Dataset items

•••••

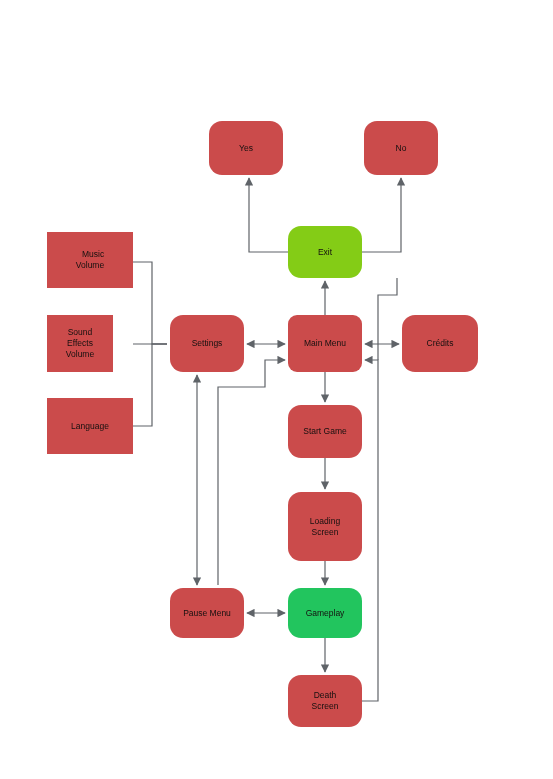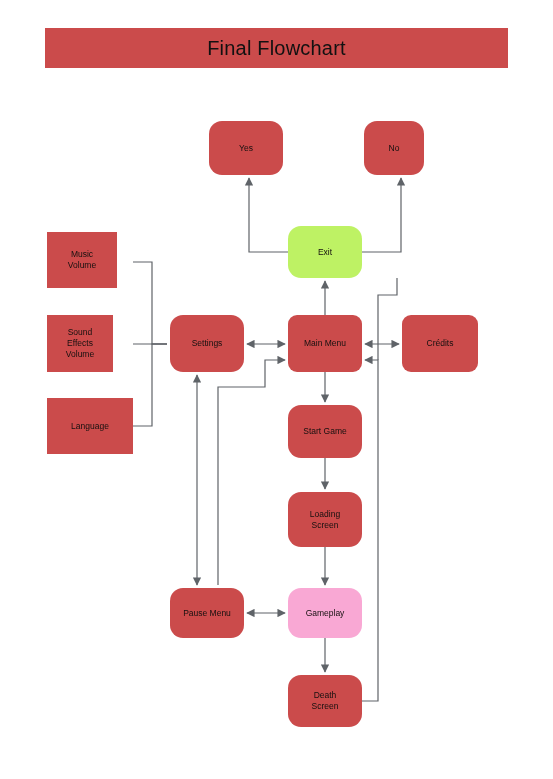"Final Flowchart" div.title-banner { html: <div> <span>Final Flowchart</span> </div> -> none }
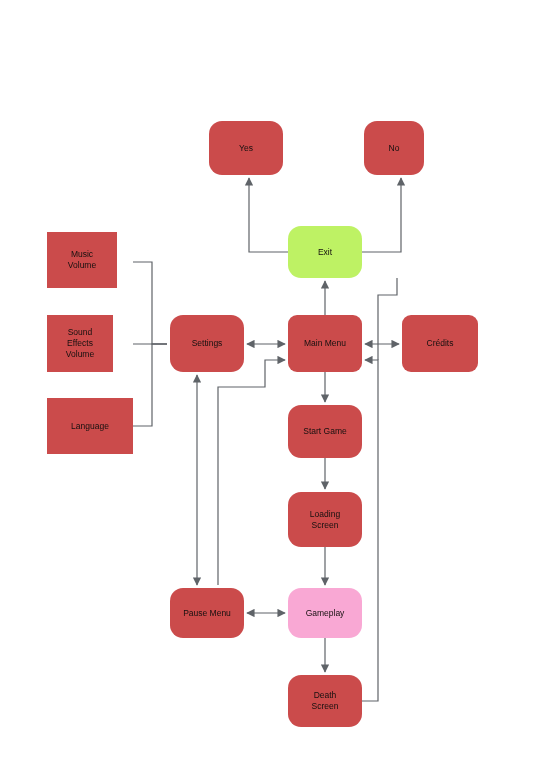"No" div.node { width: 60px -> 74px }
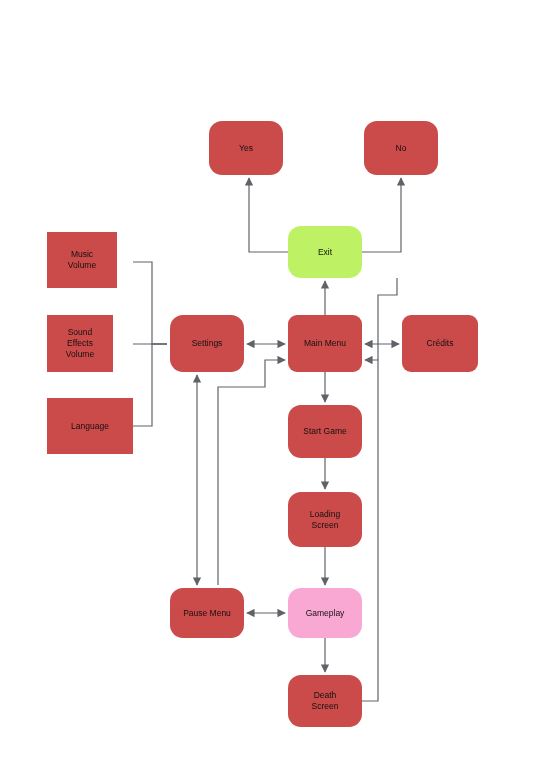"Music" div.node { text-align: none -> right; width: 70px -> 86px }
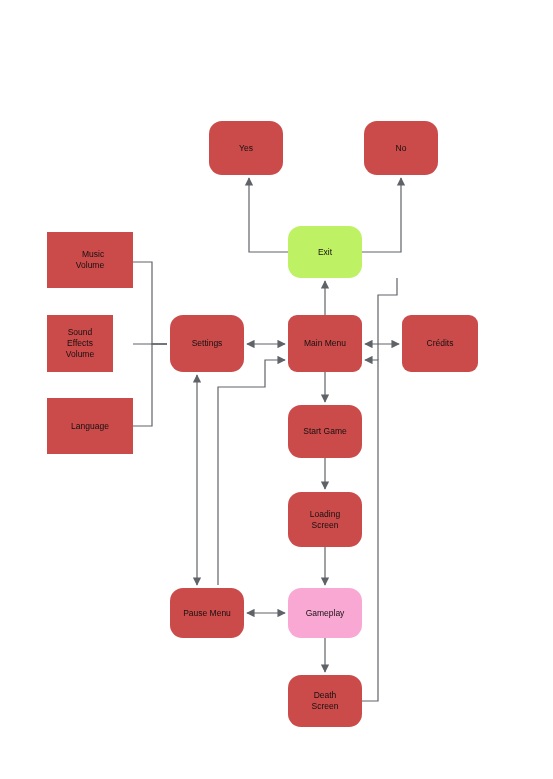"Exit" div.node { background: #bef264 -> #84cc16 }
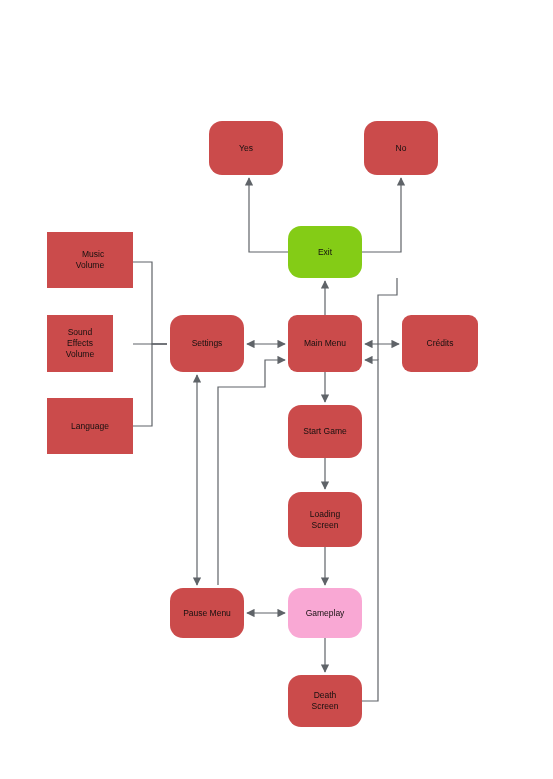"Crédits" div.node { border-radius: 9px -> none }
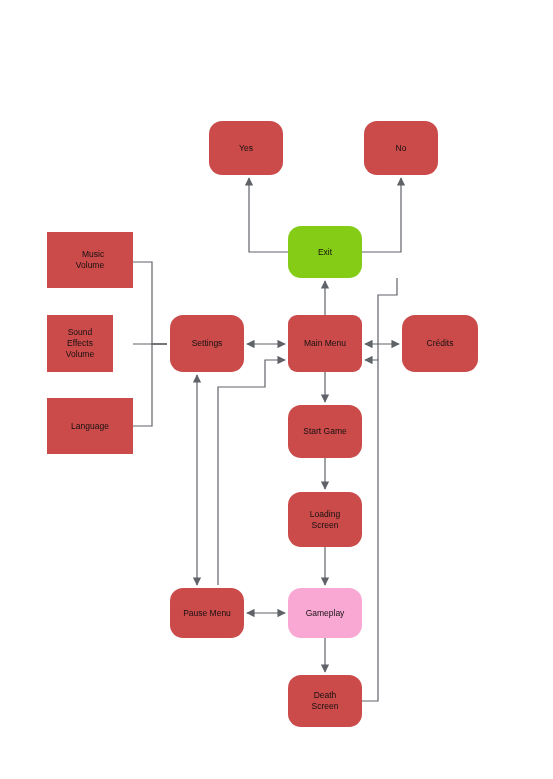"Loading" div.node { height: 55px -> 69px }
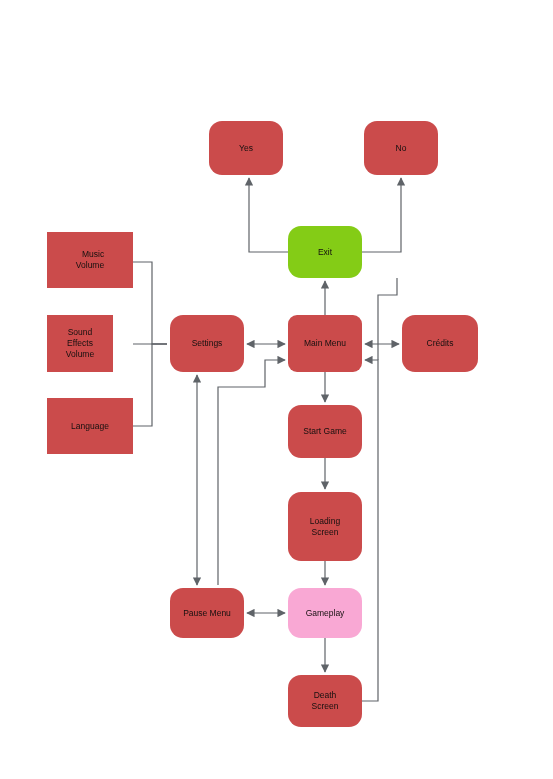"Gameplay" div.node { background: #f9a8d4 -> #22c55e }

•••••

- [YOUR ASSIGNMENT] In the records above, find the line that contains "text-align: none ->" and repeat exactly that line and all lines after it to the end. Do not include pictures.

- [ANSWER SPACE]
"Music" div.node { text-align: none -> right; width: 70px -> 86px }
"Exit" div.node { background: #bef264 -> #84cc16 }
"Crédits" div.node { border-radius: 9px -> none }
"Loading" div.node { height: 55px -> 69px }
"Gameplay" div.node { background: #f9a8d4 -> #22c55e }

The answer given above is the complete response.